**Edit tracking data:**
§ §

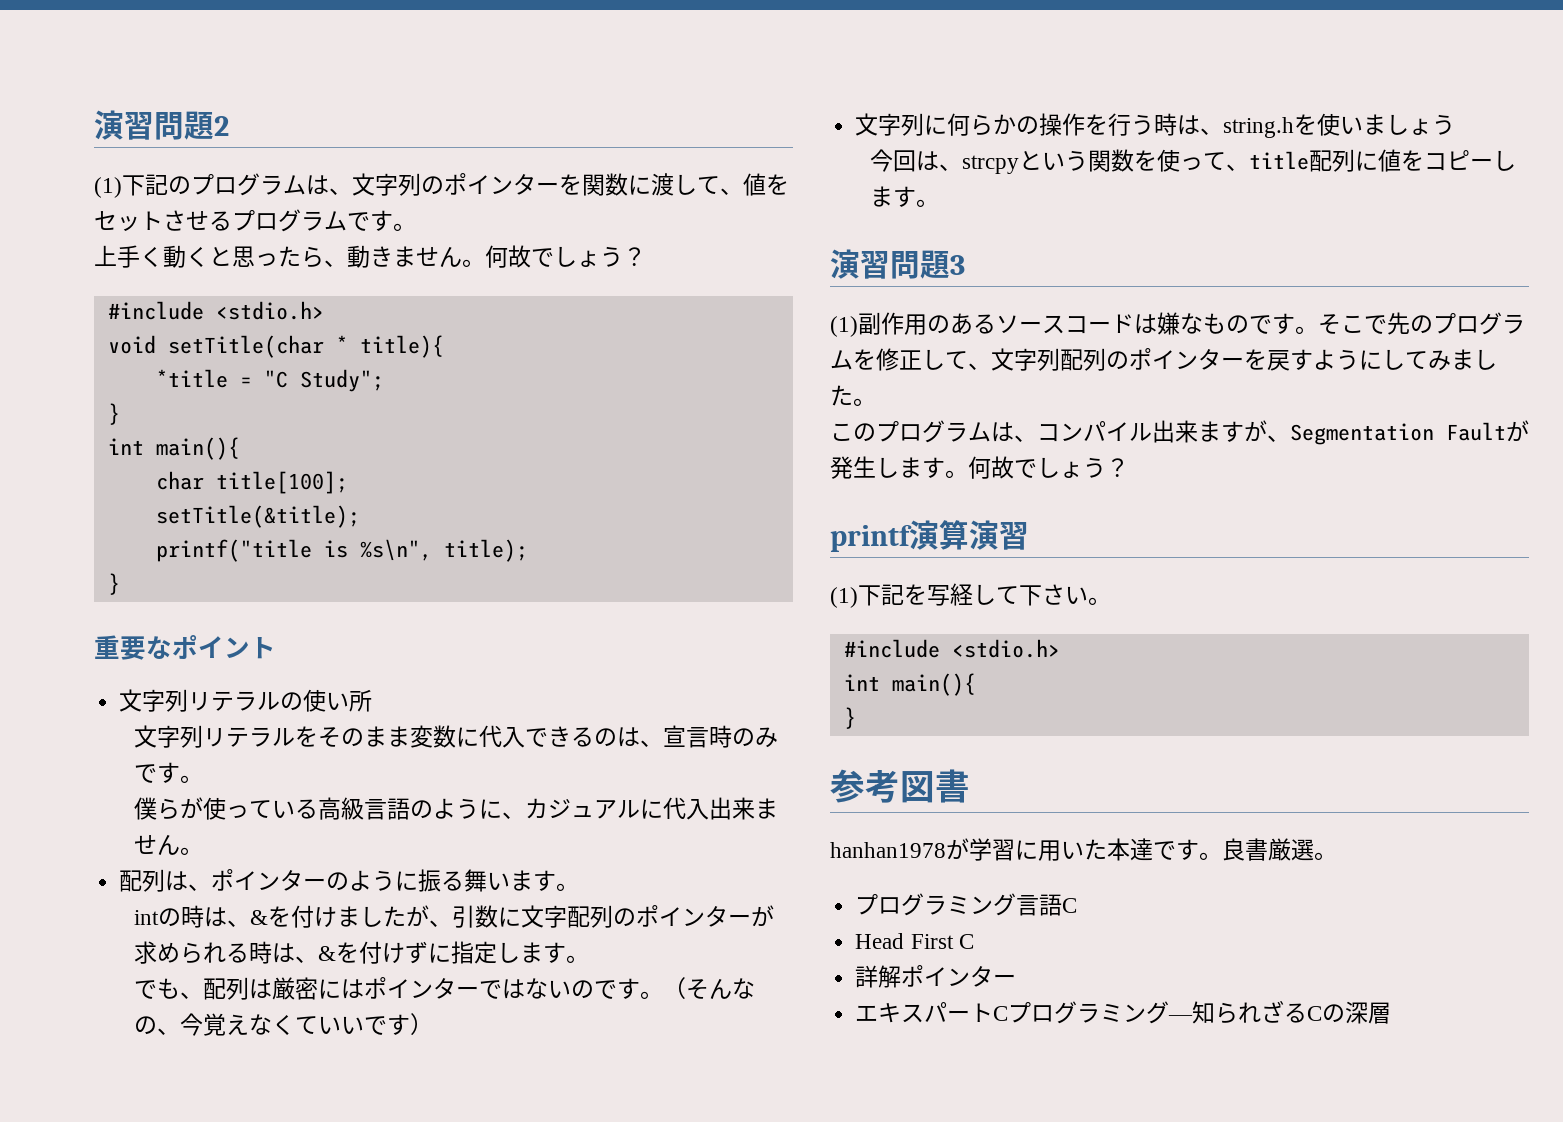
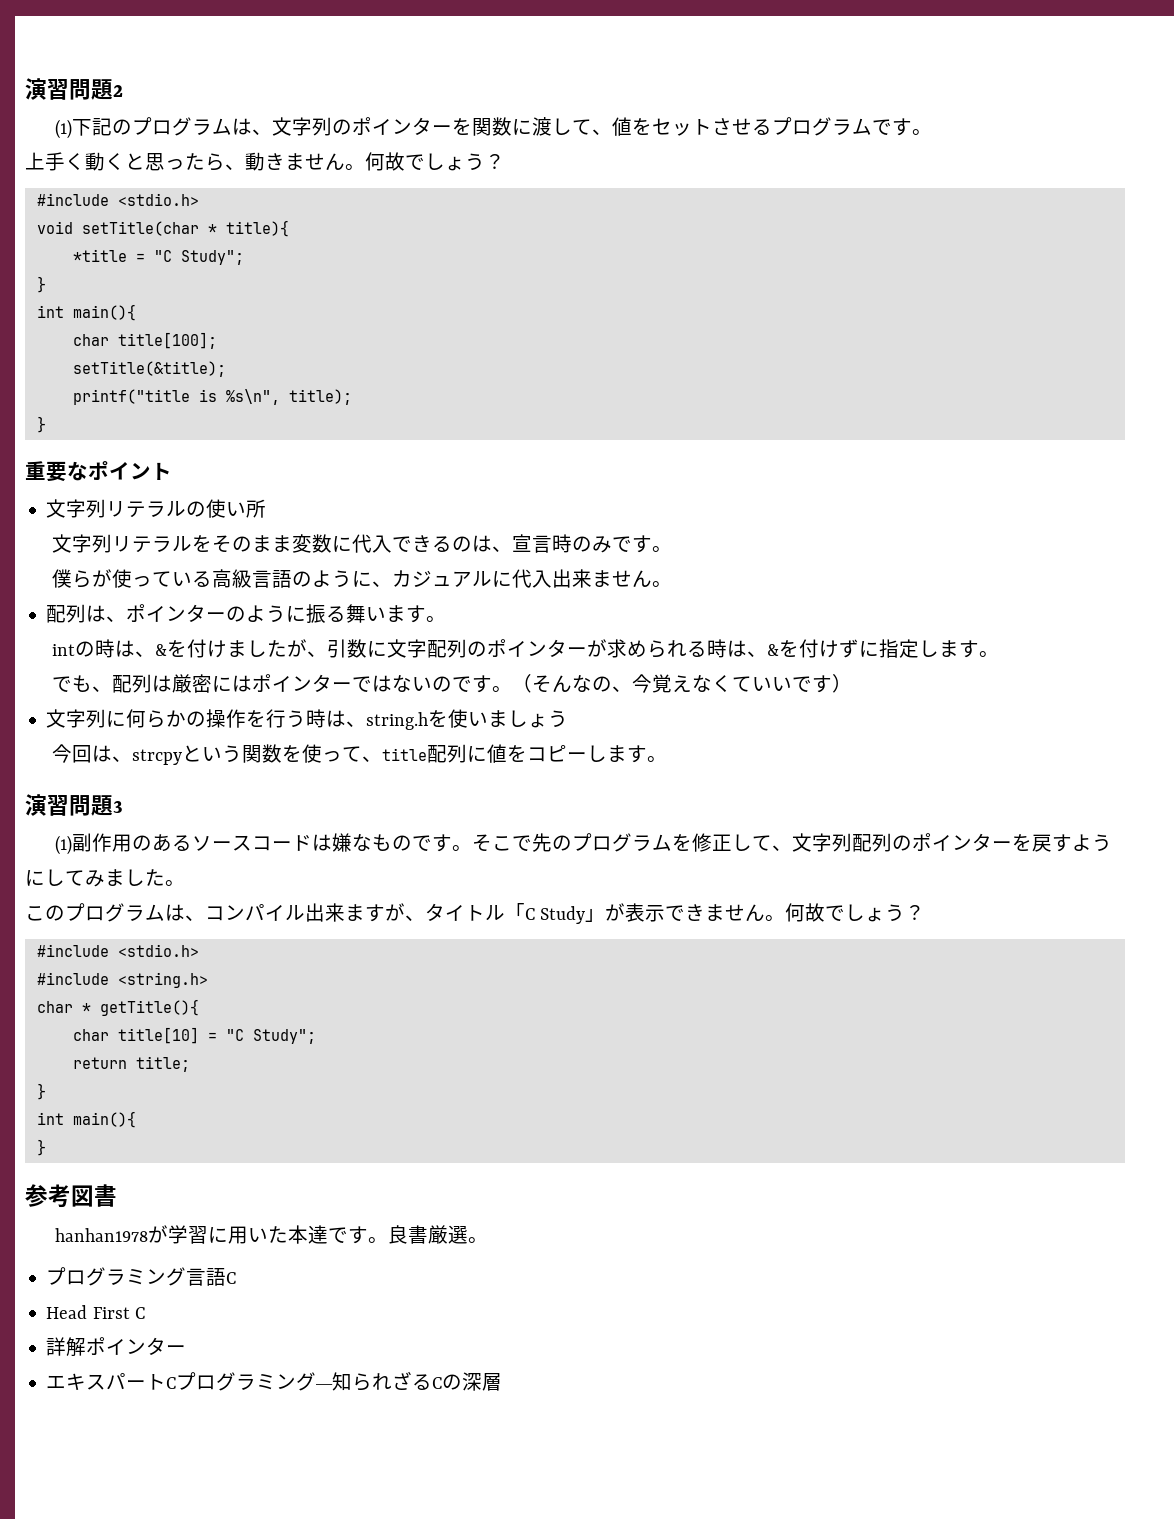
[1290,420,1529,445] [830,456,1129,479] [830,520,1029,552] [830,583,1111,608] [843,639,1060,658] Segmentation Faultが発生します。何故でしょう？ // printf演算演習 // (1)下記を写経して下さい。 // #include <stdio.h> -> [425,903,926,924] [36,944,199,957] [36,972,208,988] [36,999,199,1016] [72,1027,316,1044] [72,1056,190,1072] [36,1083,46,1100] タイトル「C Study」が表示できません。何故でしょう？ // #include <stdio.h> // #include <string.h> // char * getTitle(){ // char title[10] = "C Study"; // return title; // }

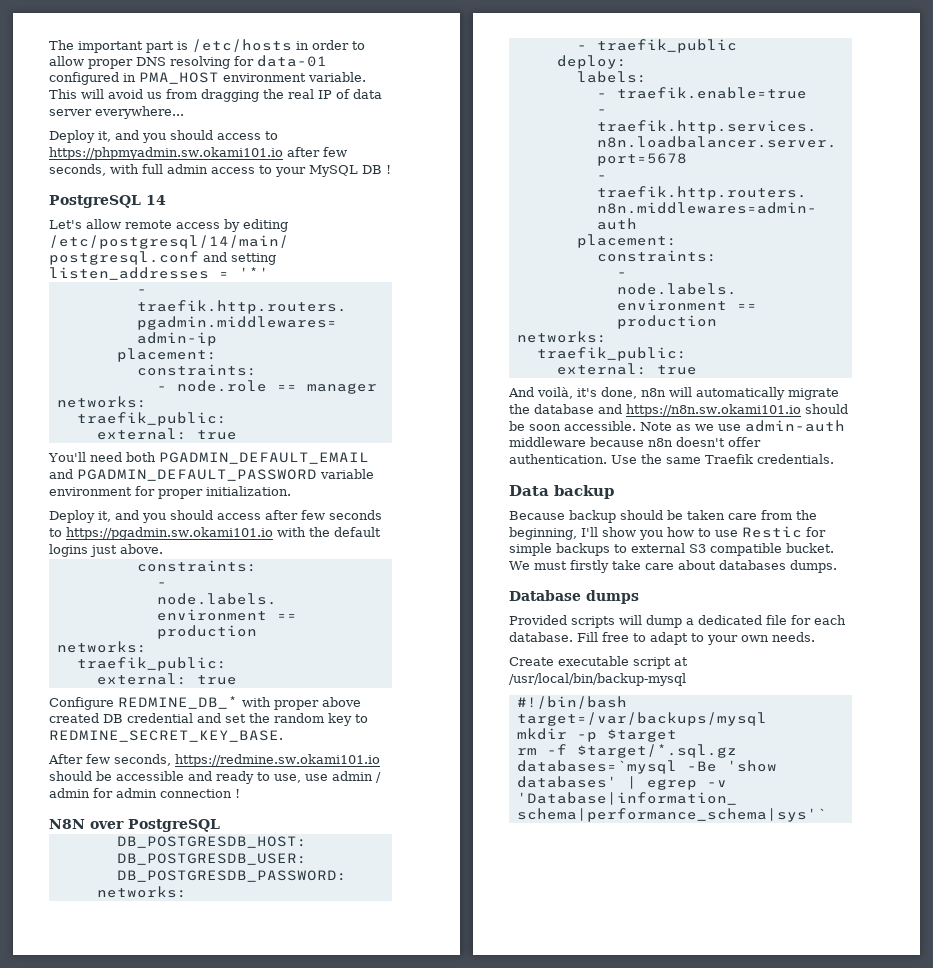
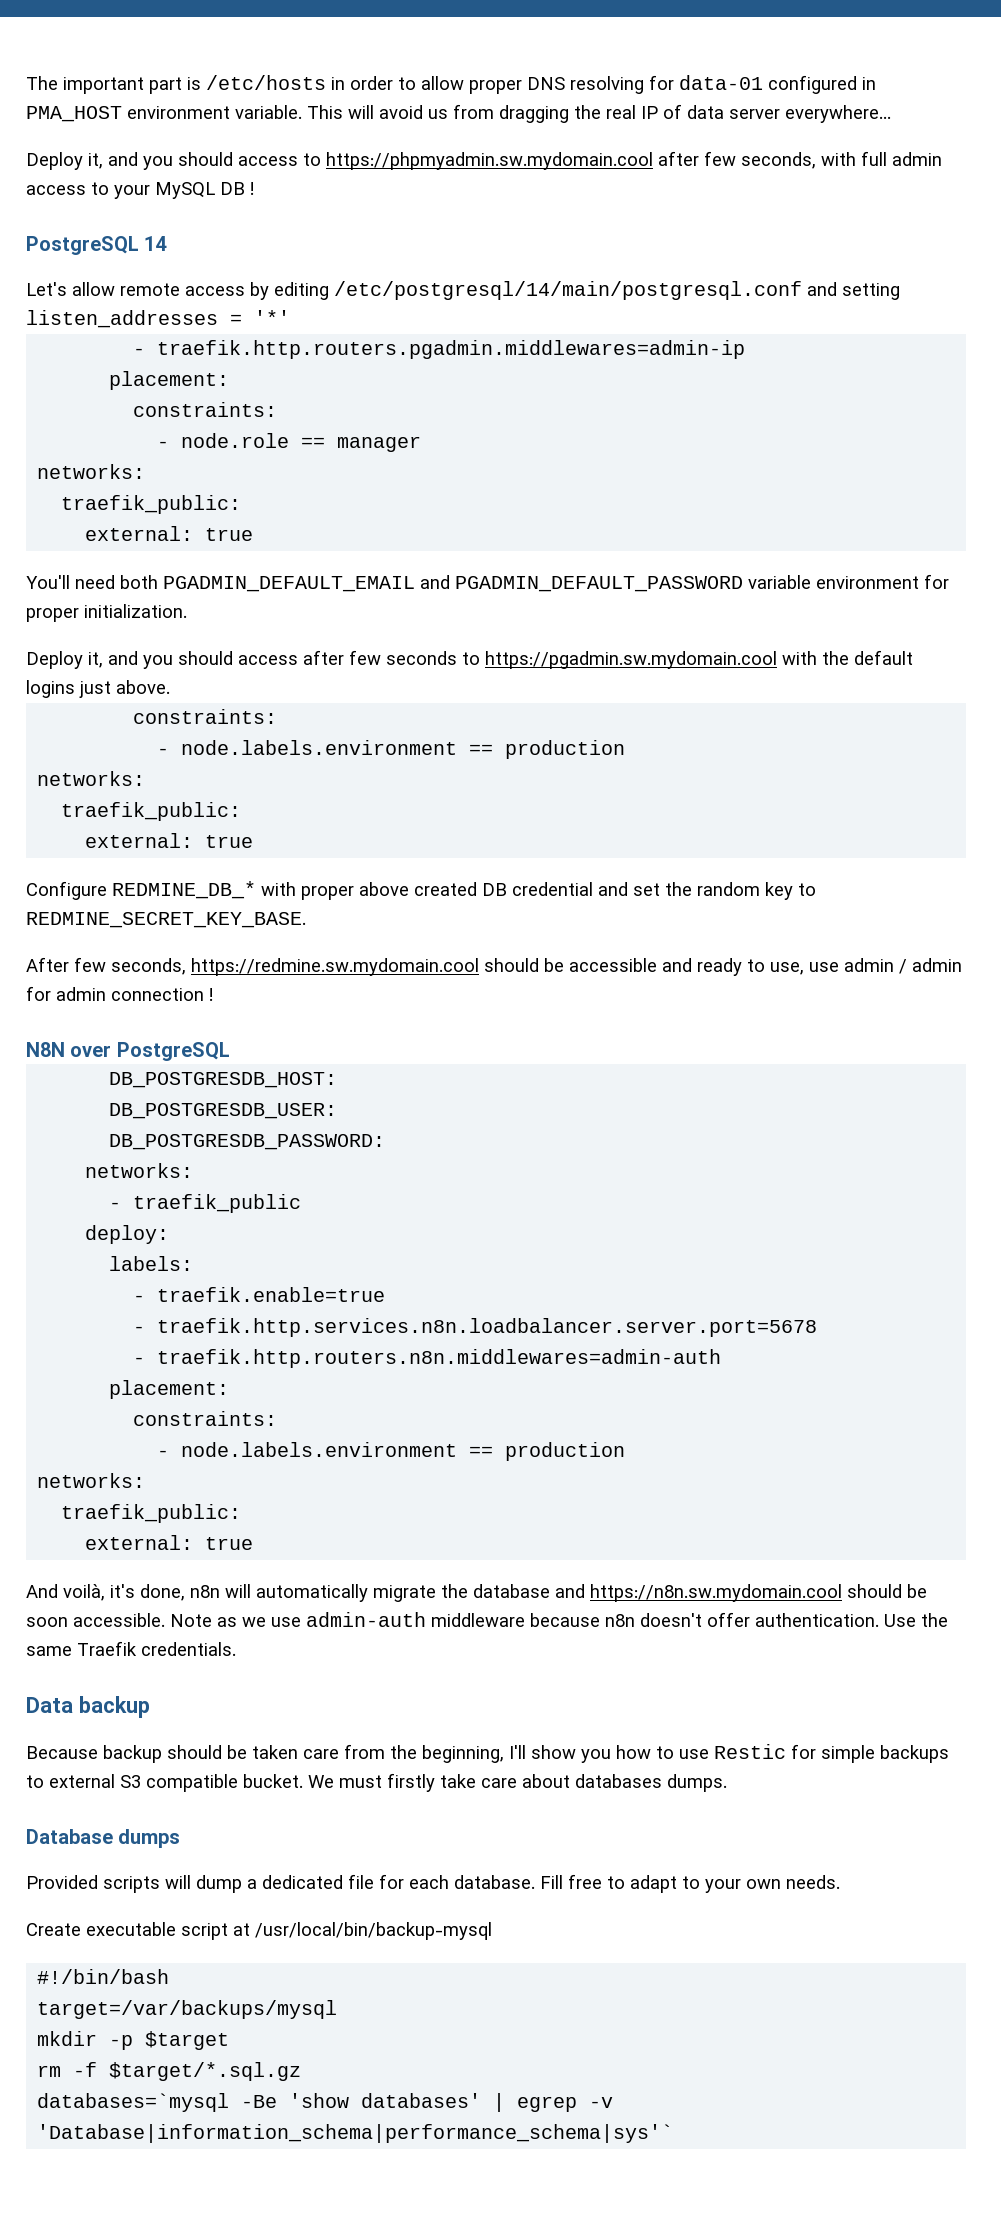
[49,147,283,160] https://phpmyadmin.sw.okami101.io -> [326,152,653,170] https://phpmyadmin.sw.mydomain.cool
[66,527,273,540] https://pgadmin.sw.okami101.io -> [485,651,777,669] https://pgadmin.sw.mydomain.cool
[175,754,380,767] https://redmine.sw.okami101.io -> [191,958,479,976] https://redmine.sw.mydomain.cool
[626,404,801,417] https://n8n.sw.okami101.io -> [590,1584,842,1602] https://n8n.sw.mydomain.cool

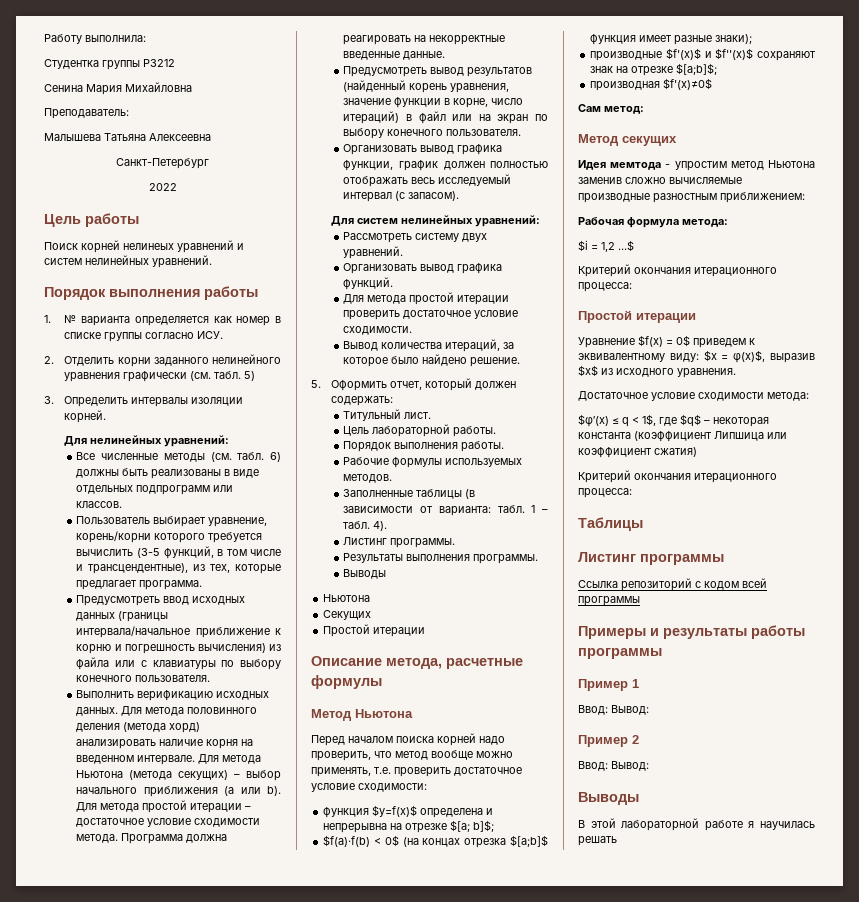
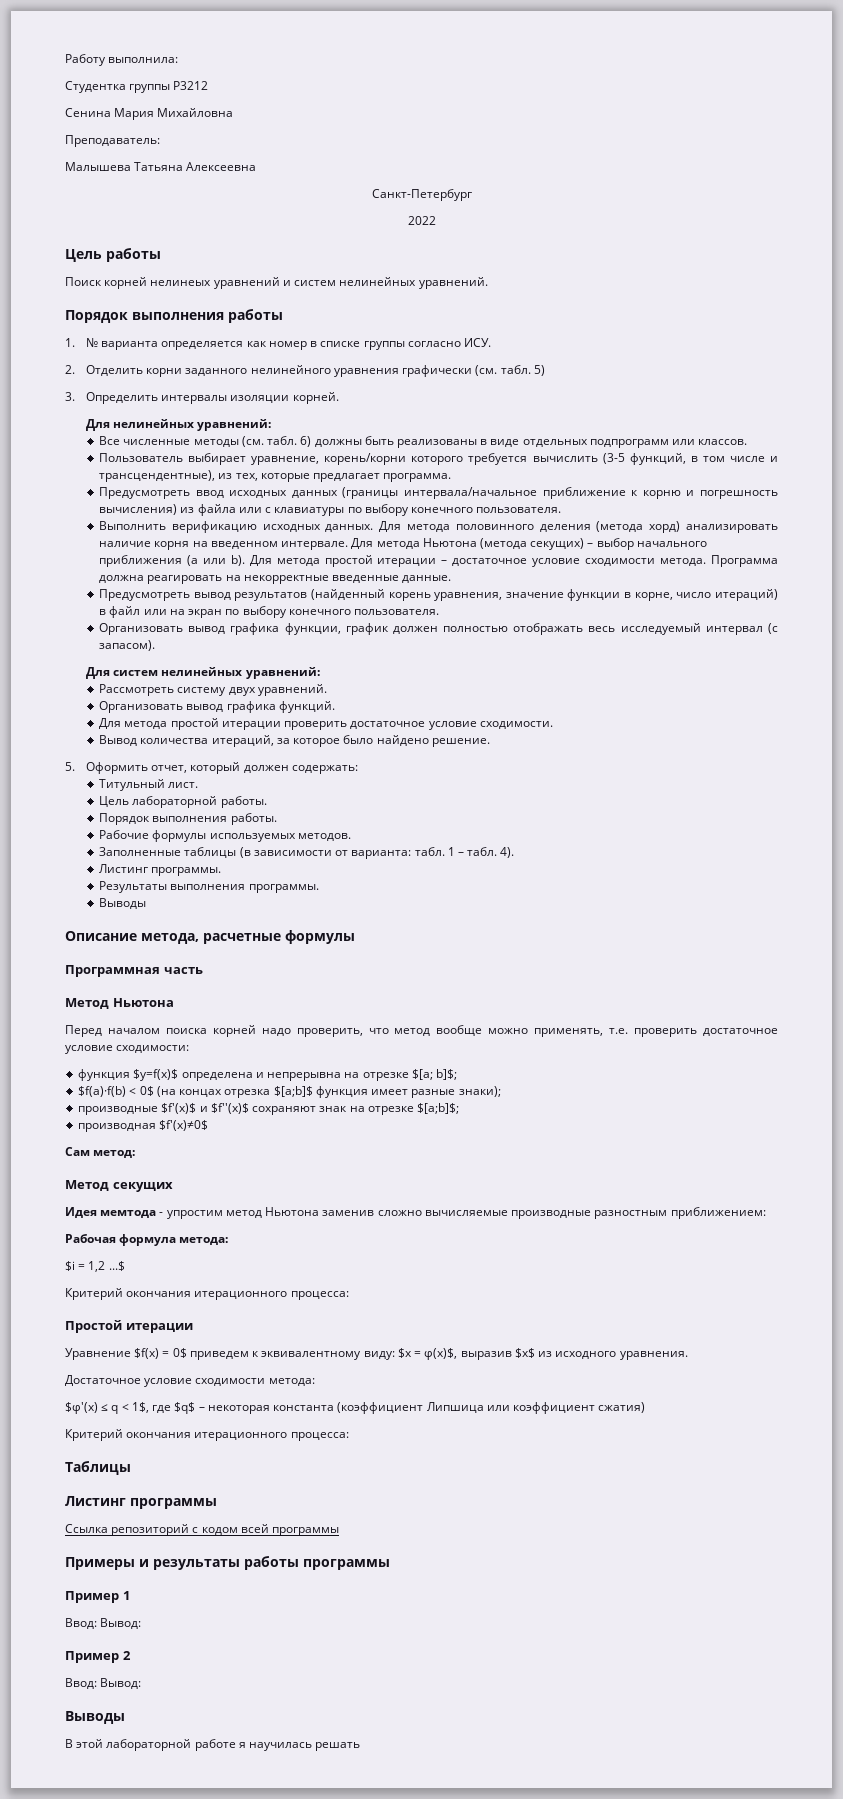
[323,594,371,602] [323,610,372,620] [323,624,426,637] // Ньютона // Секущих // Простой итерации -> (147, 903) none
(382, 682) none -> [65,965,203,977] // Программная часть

§ §

**Try it:** Your answer must be a copy of every line in the data above that holds the string "none".

**Answer to the problem:**
[323,594,371,602] [323,610,372,620] [323,624,426,637] // Ньютона // Секущих // Простой итерации -> (147, 903) none
(382, 682) none -> [65,965,203,977] // Программная часть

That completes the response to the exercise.